▸ **Task to complete**
From the first line of the data below through the line bearing "- 2018/3/14 10:17微小修改_加了计分和bgm", reproduce each line exactly; do not include pictures.

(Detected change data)
+++++
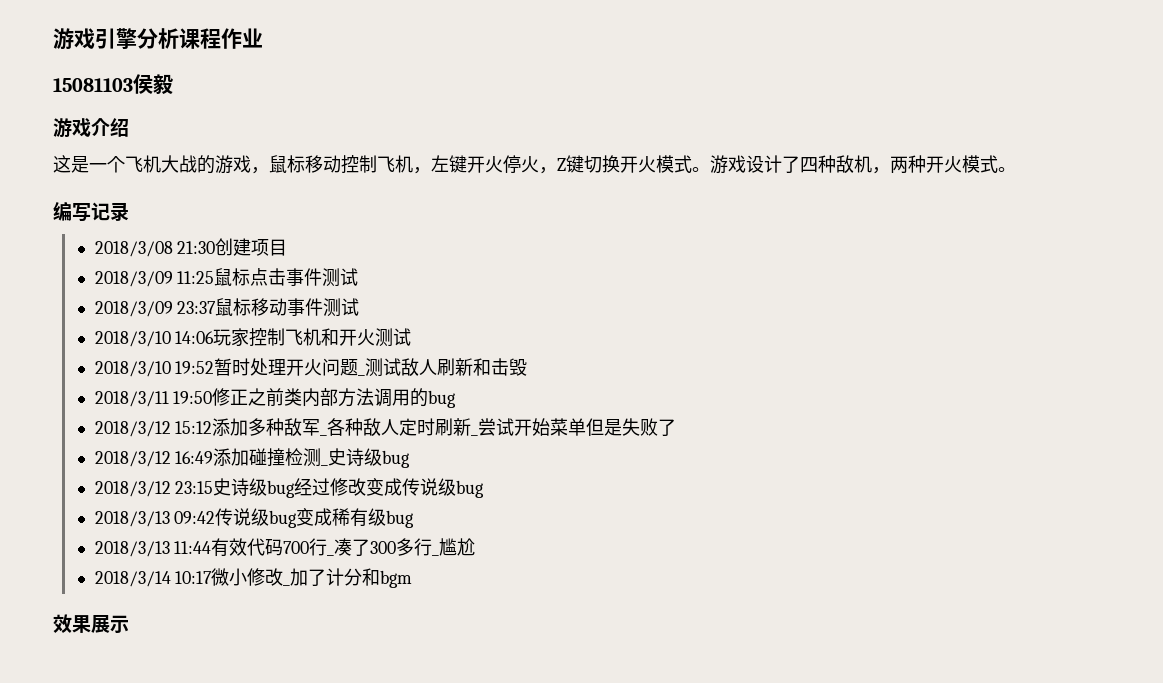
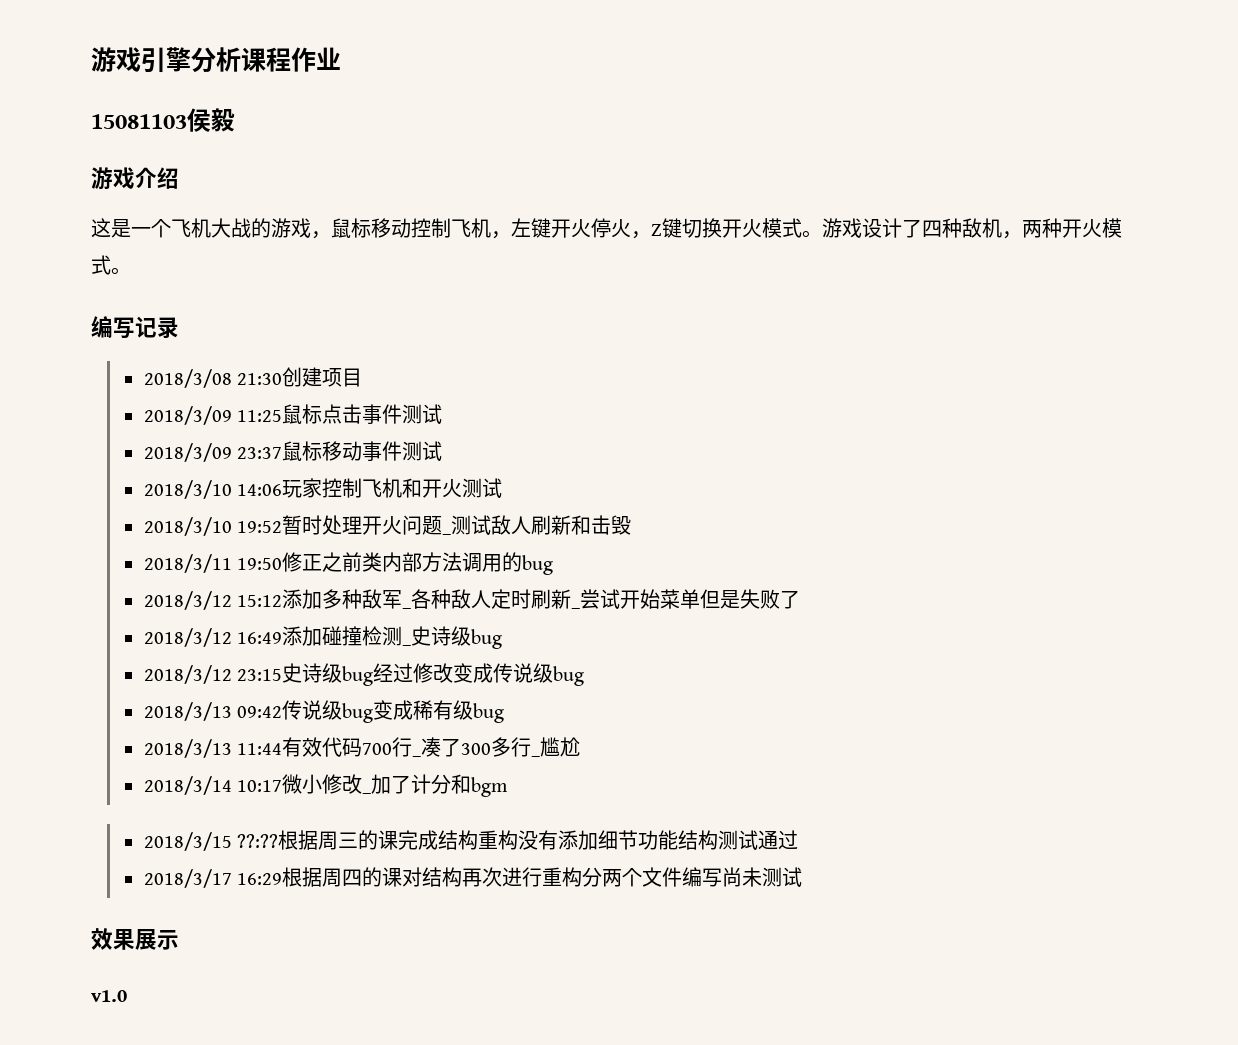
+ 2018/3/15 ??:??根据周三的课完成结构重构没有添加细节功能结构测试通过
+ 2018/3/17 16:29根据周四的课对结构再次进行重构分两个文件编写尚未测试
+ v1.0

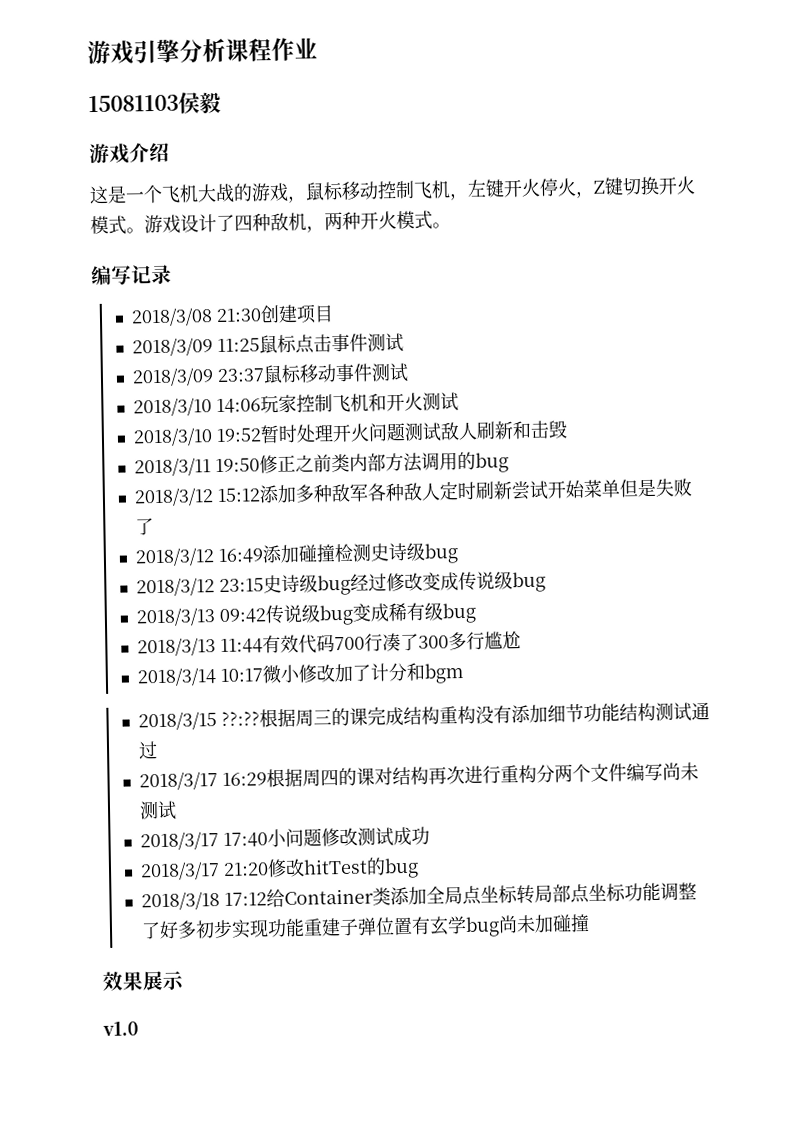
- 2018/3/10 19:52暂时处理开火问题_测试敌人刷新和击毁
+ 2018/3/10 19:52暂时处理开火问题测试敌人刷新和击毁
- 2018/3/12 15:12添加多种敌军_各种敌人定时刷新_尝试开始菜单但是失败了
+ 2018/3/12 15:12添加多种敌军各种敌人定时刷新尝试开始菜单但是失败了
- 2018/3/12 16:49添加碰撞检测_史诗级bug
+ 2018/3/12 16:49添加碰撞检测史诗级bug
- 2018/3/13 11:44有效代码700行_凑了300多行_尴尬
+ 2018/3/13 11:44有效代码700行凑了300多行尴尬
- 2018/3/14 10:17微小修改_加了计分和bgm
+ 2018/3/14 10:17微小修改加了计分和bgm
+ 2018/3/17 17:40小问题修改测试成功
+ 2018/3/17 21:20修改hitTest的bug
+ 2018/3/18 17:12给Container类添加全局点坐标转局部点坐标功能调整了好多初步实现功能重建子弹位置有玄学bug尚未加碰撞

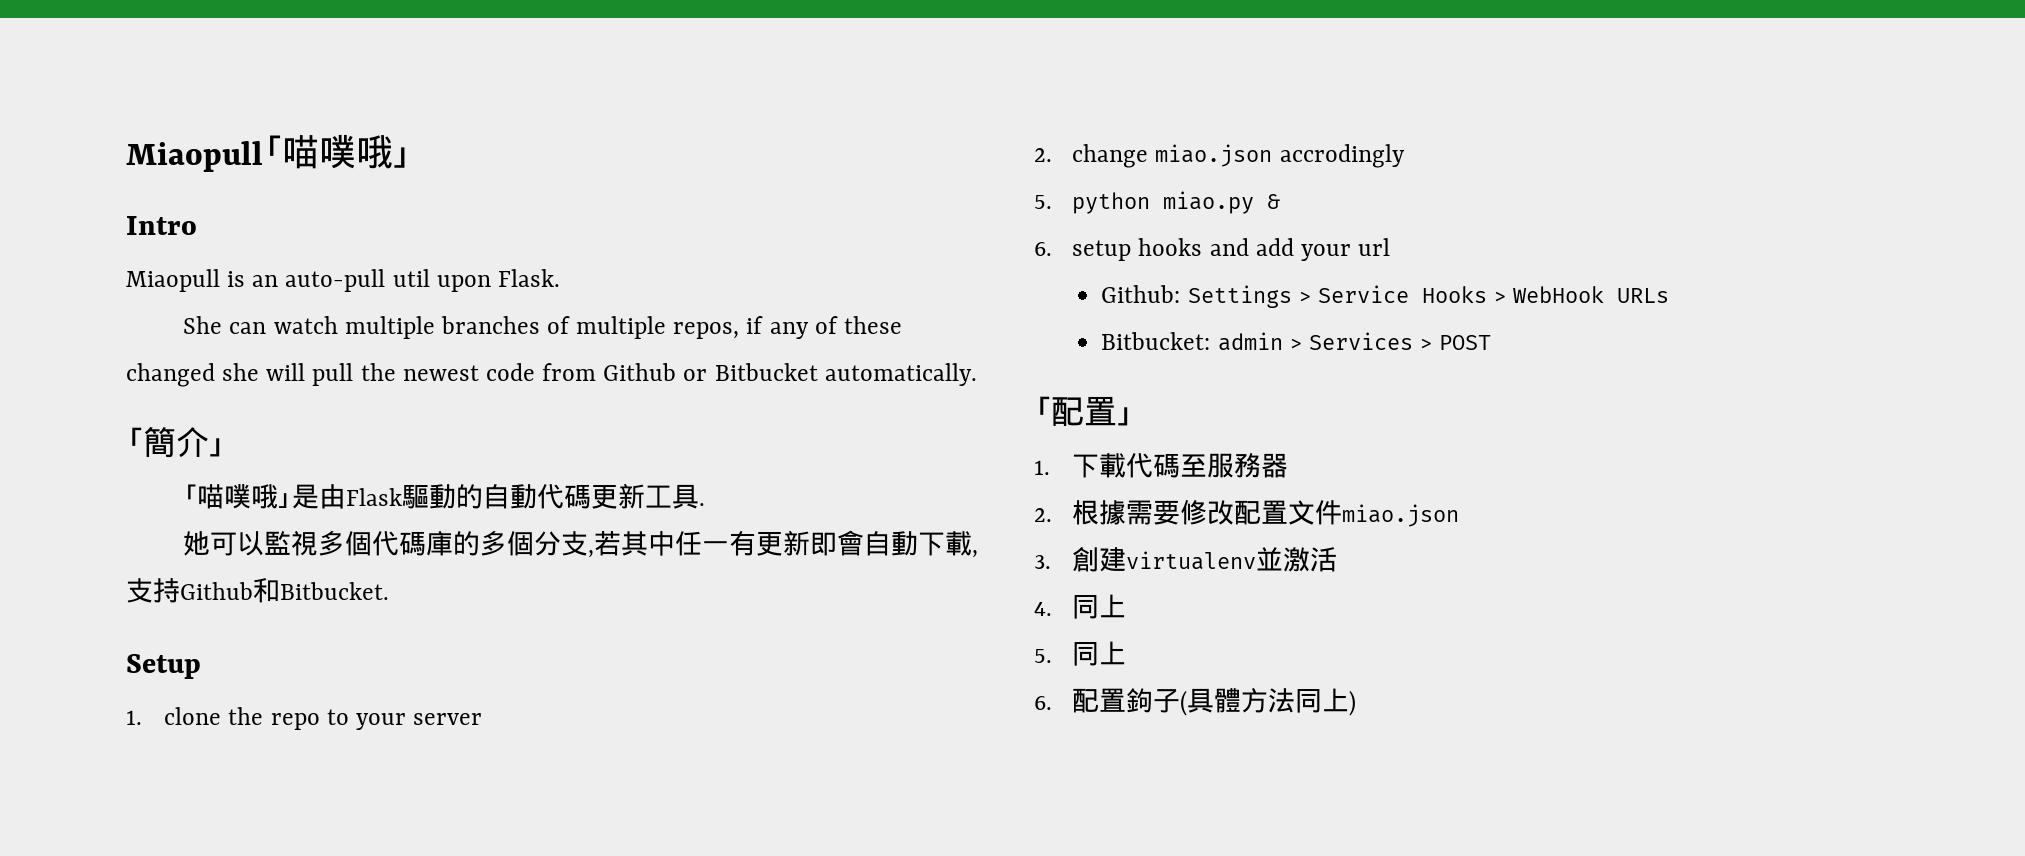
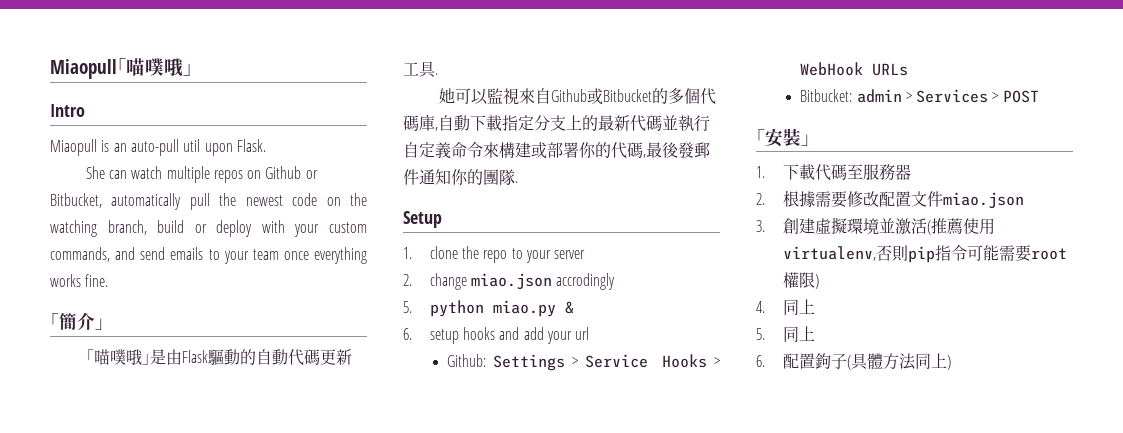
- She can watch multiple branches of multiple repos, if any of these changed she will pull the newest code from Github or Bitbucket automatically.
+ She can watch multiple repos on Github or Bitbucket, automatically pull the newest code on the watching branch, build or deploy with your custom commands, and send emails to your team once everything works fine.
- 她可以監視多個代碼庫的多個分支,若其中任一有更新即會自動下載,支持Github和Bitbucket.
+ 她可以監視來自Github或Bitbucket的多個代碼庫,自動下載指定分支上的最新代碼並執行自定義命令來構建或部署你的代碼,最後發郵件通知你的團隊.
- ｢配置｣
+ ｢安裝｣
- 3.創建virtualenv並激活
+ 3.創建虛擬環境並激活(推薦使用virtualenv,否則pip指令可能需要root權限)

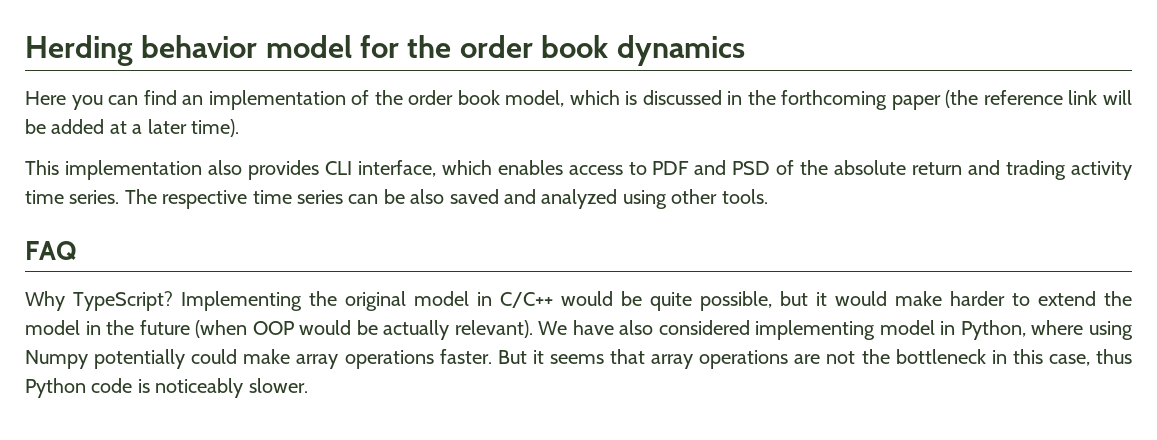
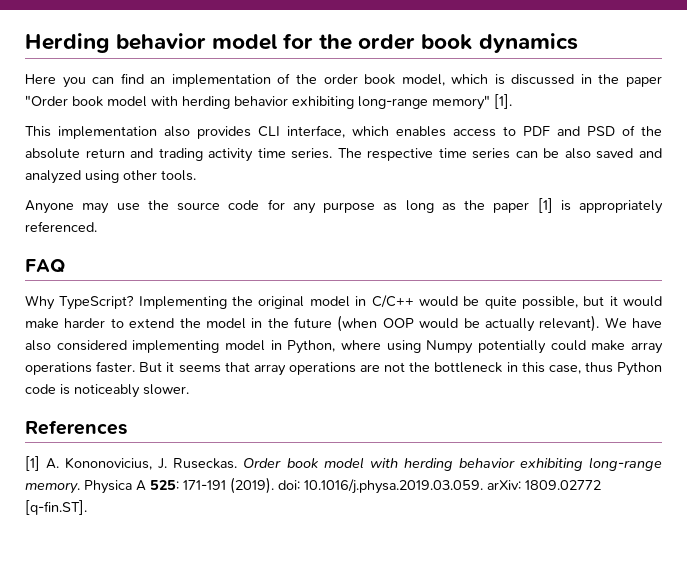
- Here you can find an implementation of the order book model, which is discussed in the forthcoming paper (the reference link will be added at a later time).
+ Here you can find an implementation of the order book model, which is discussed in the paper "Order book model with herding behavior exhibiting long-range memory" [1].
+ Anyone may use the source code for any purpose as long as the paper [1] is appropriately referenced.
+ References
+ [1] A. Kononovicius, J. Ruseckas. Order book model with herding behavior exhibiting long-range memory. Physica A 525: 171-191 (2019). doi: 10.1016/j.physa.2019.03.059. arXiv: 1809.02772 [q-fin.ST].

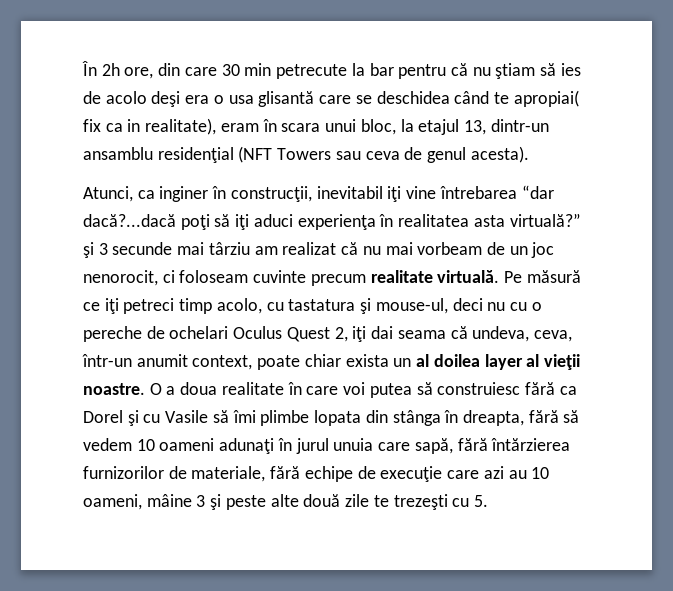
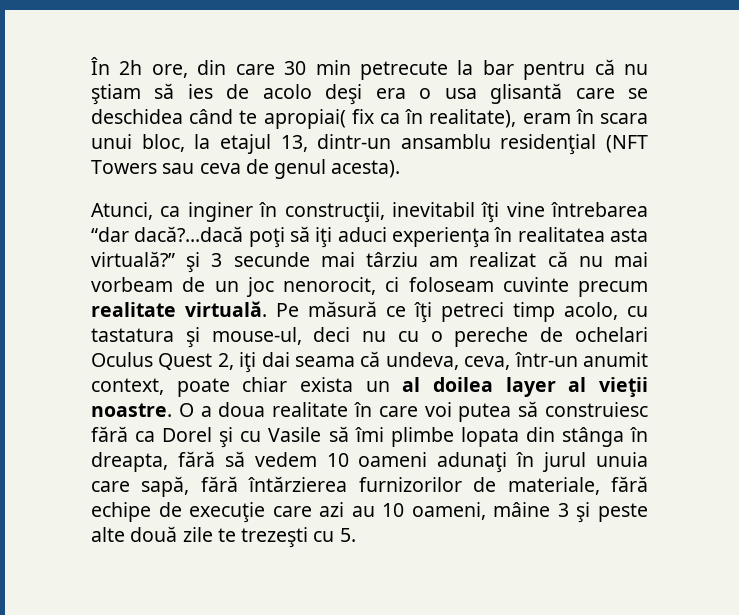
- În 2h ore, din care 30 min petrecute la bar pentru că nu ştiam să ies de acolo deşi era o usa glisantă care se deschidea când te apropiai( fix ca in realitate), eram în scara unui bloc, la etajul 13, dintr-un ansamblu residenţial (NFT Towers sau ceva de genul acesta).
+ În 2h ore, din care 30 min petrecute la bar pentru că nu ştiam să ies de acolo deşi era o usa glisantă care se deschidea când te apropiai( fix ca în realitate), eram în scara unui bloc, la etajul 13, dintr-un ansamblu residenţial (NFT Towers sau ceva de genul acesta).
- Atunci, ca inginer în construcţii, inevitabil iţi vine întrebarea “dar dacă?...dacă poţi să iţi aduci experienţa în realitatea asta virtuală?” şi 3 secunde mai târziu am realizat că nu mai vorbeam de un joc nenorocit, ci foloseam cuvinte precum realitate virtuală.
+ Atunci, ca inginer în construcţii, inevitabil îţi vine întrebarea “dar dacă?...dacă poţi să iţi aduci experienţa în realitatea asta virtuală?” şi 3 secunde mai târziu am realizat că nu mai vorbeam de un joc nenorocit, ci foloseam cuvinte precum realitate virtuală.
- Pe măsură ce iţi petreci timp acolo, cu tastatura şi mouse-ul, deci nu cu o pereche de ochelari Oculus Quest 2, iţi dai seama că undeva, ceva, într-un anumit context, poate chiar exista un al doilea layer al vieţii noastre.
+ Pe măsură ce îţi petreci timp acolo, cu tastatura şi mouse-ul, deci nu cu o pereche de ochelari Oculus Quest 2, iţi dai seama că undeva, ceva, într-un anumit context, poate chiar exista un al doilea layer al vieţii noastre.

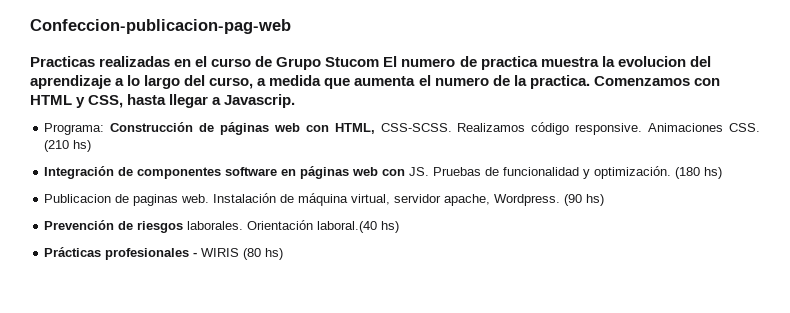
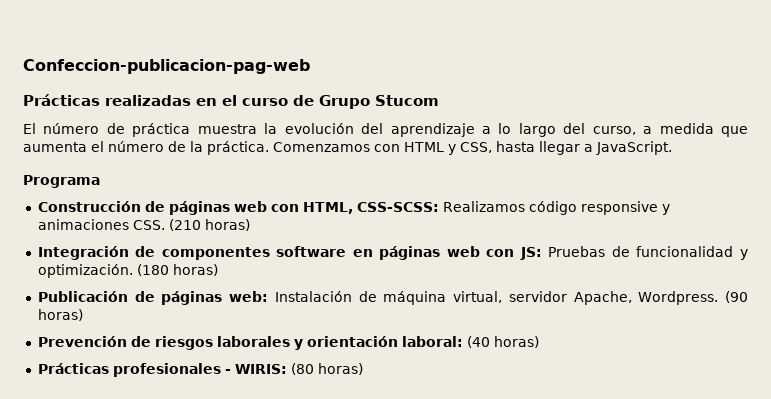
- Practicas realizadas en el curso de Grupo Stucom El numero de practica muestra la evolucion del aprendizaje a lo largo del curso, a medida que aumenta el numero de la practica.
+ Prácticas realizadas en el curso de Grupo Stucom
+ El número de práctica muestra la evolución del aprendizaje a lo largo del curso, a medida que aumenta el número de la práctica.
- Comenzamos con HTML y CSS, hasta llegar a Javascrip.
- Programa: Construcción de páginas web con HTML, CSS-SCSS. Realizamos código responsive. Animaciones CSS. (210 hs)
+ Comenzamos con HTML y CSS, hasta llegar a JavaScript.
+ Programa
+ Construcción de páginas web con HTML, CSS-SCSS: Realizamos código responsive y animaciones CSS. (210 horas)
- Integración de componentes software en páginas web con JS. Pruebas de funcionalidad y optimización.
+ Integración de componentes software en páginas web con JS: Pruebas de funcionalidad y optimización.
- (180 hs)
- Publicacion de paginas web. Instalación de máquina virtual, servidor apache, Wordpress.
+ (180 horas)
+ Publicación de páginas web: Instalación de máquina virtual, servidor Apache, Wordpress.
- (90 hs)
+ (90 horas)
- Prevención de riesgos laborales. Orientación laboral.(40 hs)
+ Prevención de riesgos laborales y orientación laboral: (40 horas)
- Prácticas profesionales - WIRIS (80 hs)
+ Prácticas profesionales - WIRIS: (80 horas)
+++++
▸ **Response to the exercise**
+ 2018/3/15 ??:??根据周三的课完成结构重构没有添加细节功能结构测试通过
+ 2018/3/17 16:29根据周四的课对结构再次进行重构分两个文件编写尚未测试
+ v1.0

- 2018/3/10 19:52暂时处理开火问题_测试敌人刷新和击毁
+ 2018/3/10 19:52暂时处理开火问题测试敌人刷新和击毁
- 2018/3/12 15:12添加多种敌军_各种敌人定时刷新_尝试开始菜单但是失败了
+ 2018/3/12 15:12添加多种敌军各种敌人定时刷新尝试开始菜单但是失败了
- 2018/3/12 16:49添加碰撞检测_史诗级bug
+ 2018/3/12 16:49添加碰撞检测史诗级bug
- 2018/3/13 11:44有效代码700行_凑了300多行_尴尬
+ 2018/3/13 11:44有效代码700行凑了300多行尴尬
- 2018/3/14 10:17微小修改_加了计分和bgm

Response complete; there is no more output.